• WHAT TO PRODUCE: Once the pictures are set aside, transcribe each line of the data exactly.

(Source records)
=======
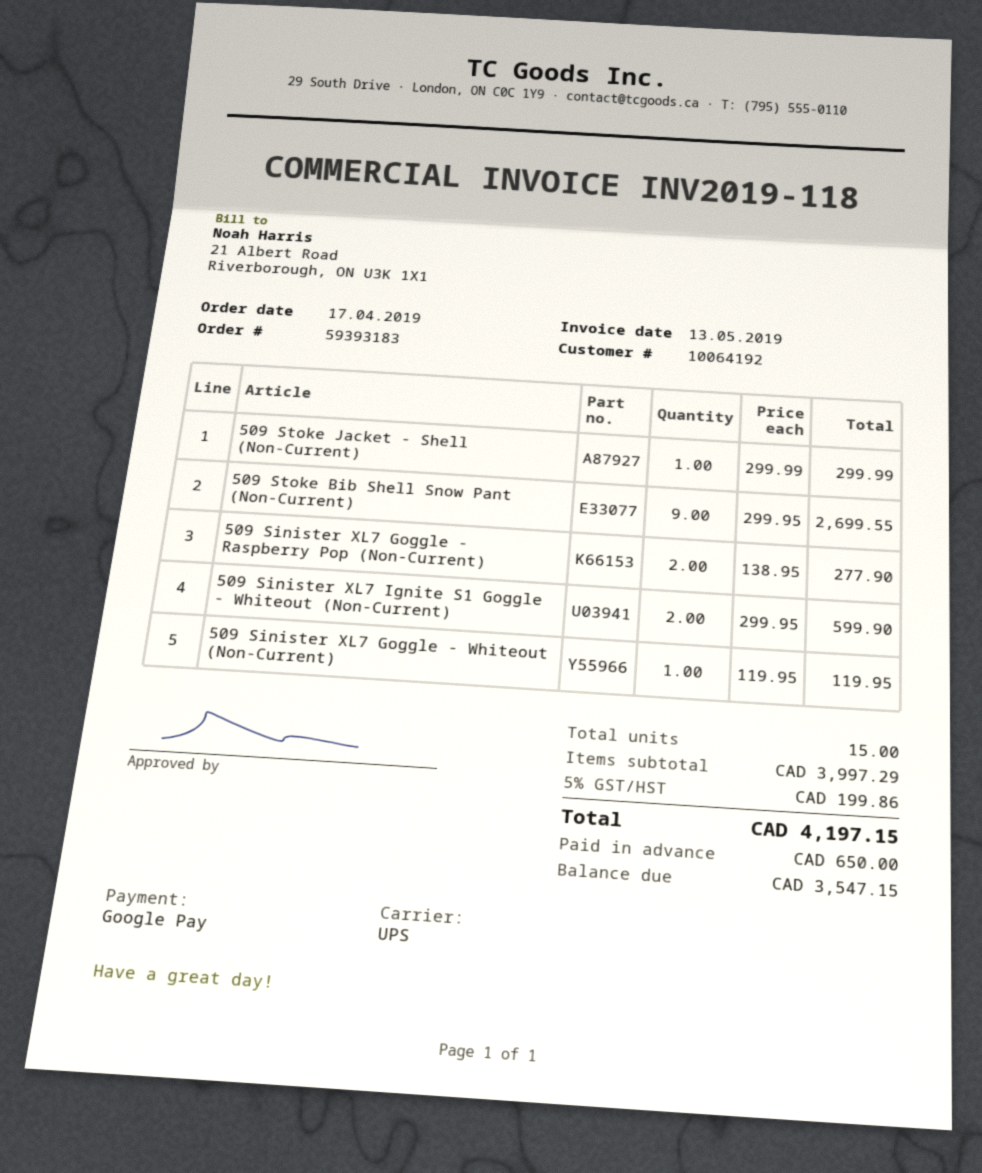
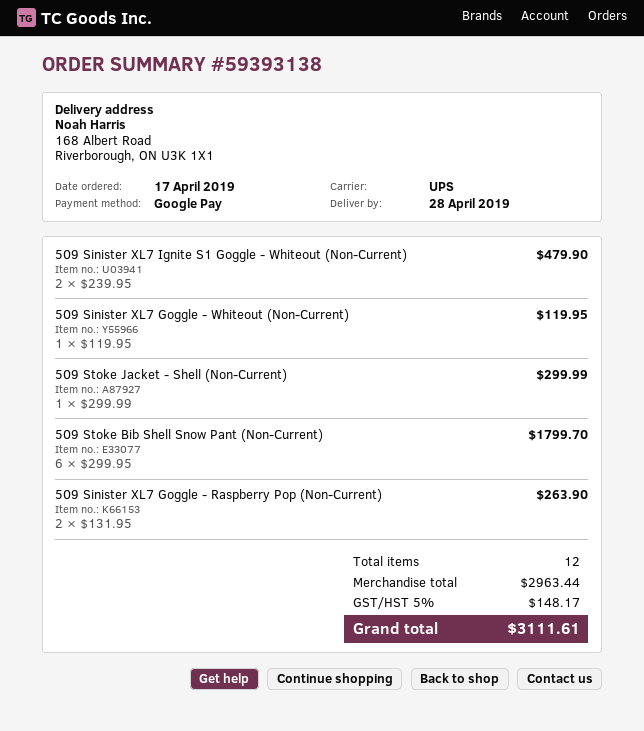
order number: 59393183 -> 59393138
509 Stoke Bib Shell Snow Pant (Non-Current): 9 x 299.95 = 2699.55 -> 6 x 299.95 = 1799.70
509 Sinister XL7 Goggle - Raspberry Pop (Non-Current): 2 x 138.95 = 277.90 -> 2 x 131.95 = 263.90
509 Sinister XL7 Ignite S1 Goggle - Whiteout (Non-Current): 2 x 299.95 = 599.90 -> 2 x 239.95 = 479.90
total quantity: 15 -> 12
subtotal: 3997.29 -> 2963.44
tax: 5% = 199.86 -> 5% = 148.17
total: 4197.15 -> 3111.61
=======
• TASK ANSWER:
order number: 59393183 -> 59393138
509 Stoke Bib Shell Snow Pant (Non-Current): 9 x 299.95 = 2699.55 -> 6 x 299.95 = 1799.70
509 Sinister XL7 Goggle - Raspberry Pop (Non-Current): 2 x 138.95 = 277.90 -> 2 x 131.95 = 263.90
509 Sinister XL7 Ignite S1 Goggle - Whiteout (Non-Current): 2 x 299.95 = 599.90 -> 2 x 239.95 = 479.90
total quantity: 15 -> 12
subtotal: 3997.29 -> 2963.44
tax: 5% = 199.86 -> 5% = 148.17
total: 4197.15 -> 3111.61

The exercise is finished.